EXERCISE:
Records follow. Select each line holding "info".

Revision comparison data:
---

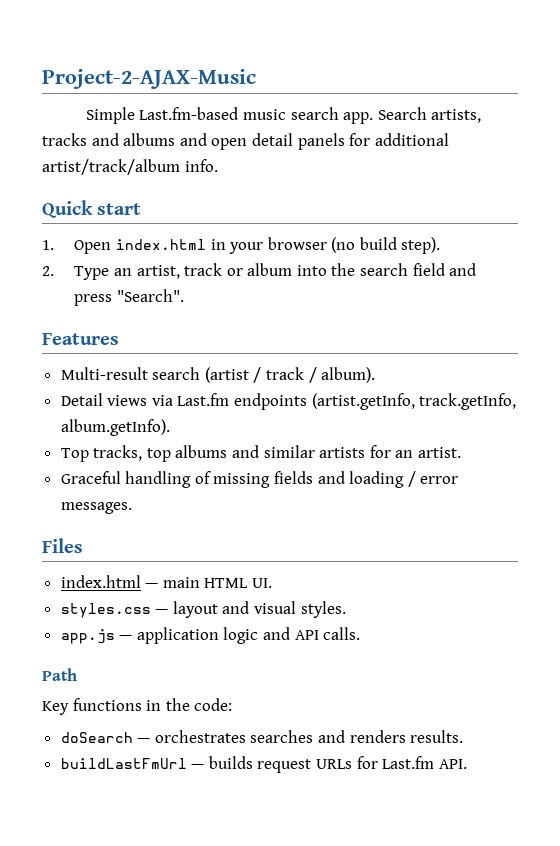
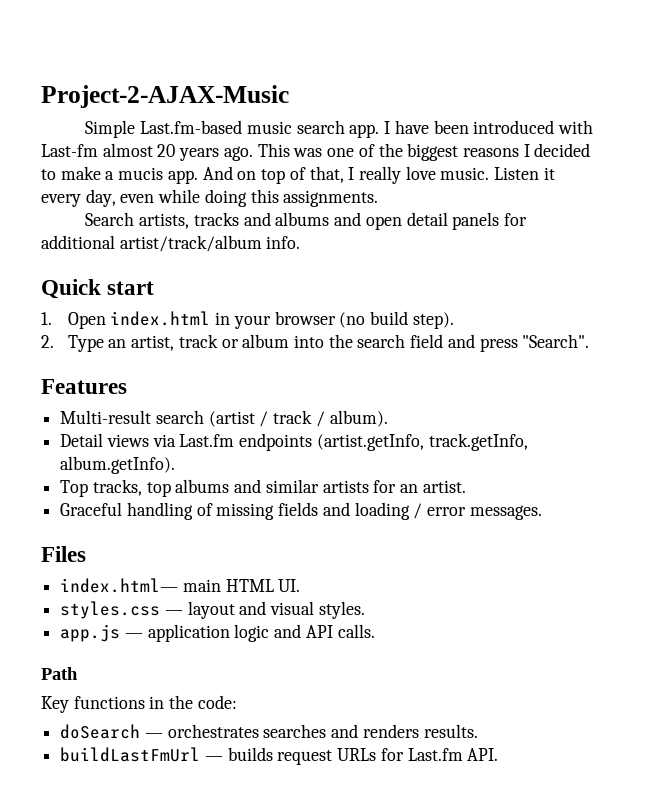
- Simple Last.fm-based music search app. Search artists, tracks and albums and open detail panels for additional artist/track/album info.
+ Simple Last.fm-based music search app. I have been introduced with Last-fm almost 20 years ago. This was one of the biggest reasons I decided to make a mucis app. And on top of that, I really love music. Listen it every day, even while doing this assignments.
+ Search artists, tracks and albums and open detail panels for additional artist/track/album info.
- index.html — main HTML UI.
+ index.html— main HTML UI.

---

EXERCISE OUTPUT:
- Simple Last.fm-based music search app. Search artists, tracks and albums and open detail panels for additional artist/track/album info.
+ Search artists, tracks and albums and open detail panels for additional artist/track/album info.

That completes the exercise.